- PROBLEM TO SOLVE: Whenever a line below includes the string "paramétrage", show it.

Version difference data
○ ○ ○ ○

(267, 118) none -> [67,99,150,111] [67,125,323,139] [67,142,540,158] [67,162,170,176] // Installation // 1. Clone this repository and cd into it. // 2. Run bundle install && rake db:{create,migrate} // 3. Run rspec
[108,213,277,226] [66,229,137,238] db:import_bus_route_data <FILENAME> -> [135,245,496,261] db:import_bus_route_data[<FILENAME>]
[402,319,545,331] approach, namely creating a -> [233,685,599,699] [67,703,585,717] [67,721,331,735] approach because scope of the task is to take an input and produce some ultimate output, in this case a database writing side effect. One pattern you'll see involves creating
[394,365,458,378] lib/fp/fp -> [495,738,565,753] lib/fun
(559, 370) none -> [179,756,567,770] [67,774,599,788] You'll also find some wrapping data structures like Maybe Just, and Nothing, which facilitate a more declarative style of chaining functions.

○ ○ ○ ○

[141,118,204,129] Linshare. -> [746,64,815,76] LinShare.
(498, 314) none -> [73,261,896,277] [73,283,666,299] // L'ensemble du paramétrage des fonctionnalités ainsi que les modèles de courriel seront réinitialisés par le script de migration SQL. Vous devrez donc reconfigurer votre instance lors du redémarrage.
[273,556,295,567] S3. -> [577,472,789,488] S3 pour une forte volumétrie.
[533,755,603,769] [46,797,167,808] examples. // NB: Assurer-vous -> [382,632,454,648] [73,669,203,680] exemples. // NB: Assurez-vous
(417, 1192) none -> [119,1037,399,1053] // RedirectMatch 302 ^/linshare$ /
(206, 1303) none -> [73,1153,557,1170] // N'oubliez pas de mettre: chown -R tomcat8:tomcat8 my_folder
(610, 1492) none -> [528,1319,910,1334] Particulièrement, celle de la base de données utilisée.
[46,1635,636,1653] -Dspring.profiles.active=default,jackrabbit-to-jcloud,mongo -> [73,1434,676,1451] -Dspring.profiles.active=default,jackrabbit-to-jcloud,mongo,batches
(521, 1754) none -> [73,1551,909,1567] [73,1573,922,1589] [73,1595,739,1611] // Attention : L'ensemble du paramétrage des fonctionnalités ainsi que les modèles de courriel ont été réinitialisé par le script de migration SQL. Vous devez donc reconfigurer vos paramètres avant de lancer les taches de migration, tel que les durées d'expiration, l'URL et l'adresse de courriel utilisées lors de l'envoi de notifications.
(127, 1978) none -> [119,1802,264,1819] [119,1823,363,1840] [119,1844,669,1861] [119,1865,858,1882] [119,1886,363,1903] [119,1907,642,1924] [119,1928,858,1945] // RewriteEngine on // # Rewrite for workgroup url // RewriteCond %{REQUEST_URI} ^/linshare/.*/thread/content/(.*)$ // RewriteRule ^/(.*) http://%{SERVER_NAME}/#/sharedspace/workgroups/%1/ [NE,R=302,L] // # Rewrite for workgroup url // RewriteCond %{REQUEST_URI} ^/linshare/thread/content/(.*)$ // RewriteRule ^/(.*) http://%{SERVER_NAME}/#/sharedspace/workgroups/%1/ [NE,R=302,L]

○ ○ ○ ○

- RESPONSE:
(498, 314) none -> [73,261,896,277] [73,283,666,299] // L'ensemble du paramétrage des fonctionnalités ainsi que les modèles de courriel seront réinitialisés par le script de migration SQL. Vous devrez donc reconfigurer votre instance lors du redémarrage.
(521, 1754) none -> [73,1551,909,1567] [73,1573,922,1589] [73,1595,739,1611] // Attention : L'ensemble du paramétrage des fonctionnalités ainsi que les modèles de courriel ont été réinitialisé par le script de migration SQL. Vous devez donc reconfigurer vos paramètres avant de lancer les taches de migration, tel que les durées d'expiration, l'URL et l'adresse de courriel utilisées lors de l'envoi de notifications.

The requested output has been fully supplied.